▸ **Stored records**
_____

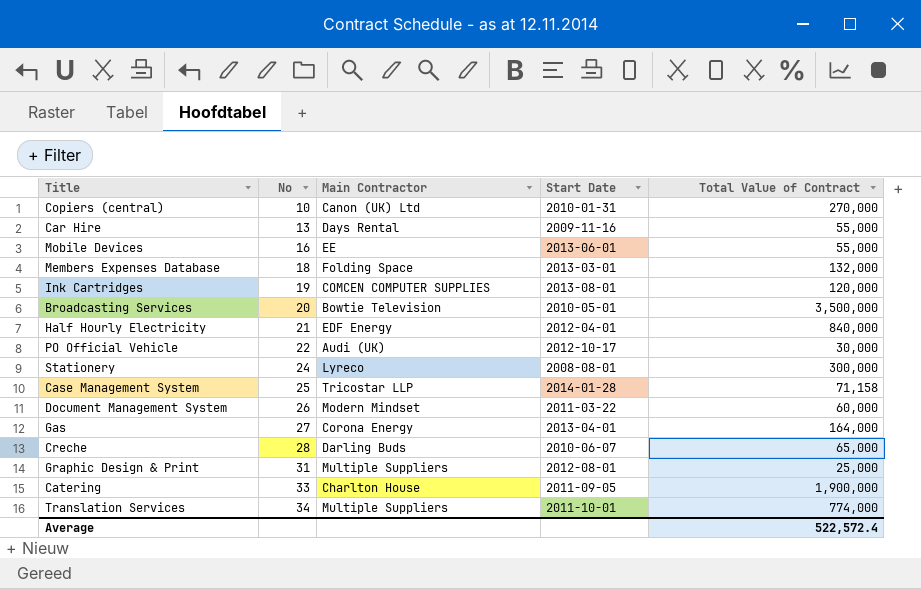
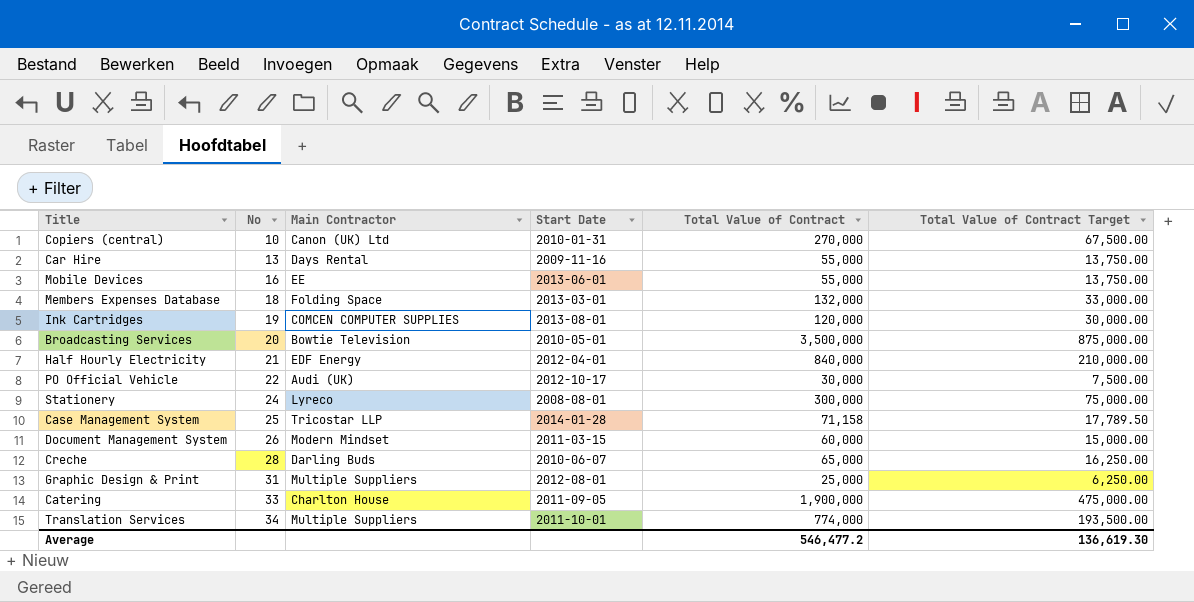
column Total Value of Contract Target | formula: none -> [Total Value of Contract] * 0.25
row Gas: 27 | Corona Energy | 2013-04-01 | 164,000 -> none
Document Management System | Start Date: 2011-03-22 -> 2011-03-15
Average | Total Value of Contract: 522,572.4 -> 546,477.2

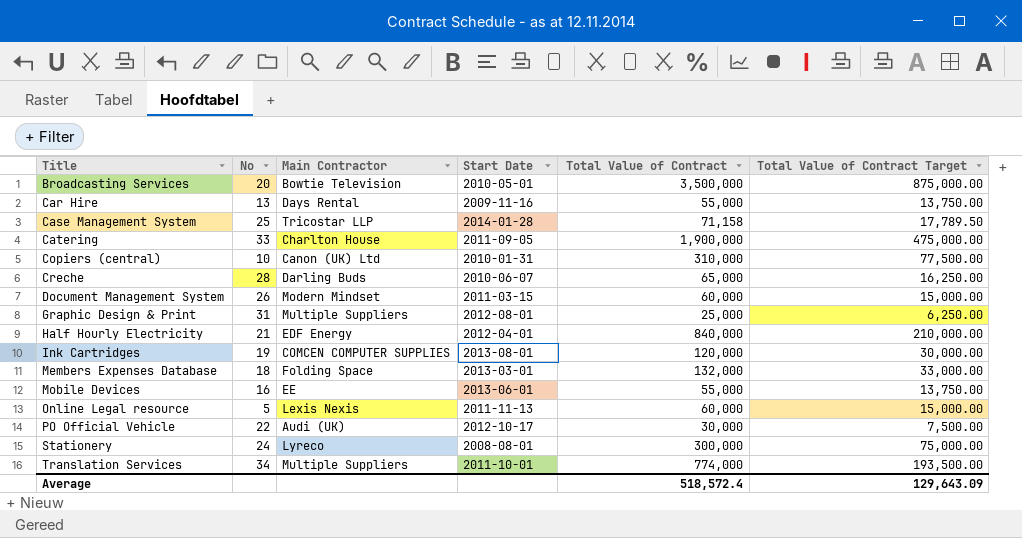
row order: No ascending -> Title ascending
Copiers (central) | Total Value of Contract: 270,000 -> 310,000
Copiers (central) | Total Value of Contract Target: 67,500.00 -> 77,500.00
row Online Legal resource: none -> 5 | Lexis Nexis | 2011-11-13 | 60,000 | 15,000.00
Average | Total Value of Contract: 546,477.2 -> 518,572.4
Average | Total Value of Contract Target: 136,619.30 -> 129,643.09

_____

Return the lines exactly, from the one containing "row Gas: 27" through the last line above, including both ends and excluding every picture.

▸ **Answer below**
row Gas: 27 | Corona Energy | 2013-04-01 | 164,000 -> none
Document Management System | Start Date: 2011-03-22 -> 2011-03-15
Average | Total Value of Contract: 522,572.4 -> 546,477.2

row order: No ascending -> Title ascending
Copiers (central) | Total Value of Contract: 270,000 -> 310,000
Copiers (central) | Total Value of Contract Target: 67,500.00 -> 77,500.00
row Online Legal resource: none -> 5 | Lexis Nexis | 2011-11-13 | 60,000 | 15,000.00
Average | Total Value of Contract: 546,477.2 -> 518,572.4
Average | Total Value of Contract Target: 136,619.30 -> 129,643.09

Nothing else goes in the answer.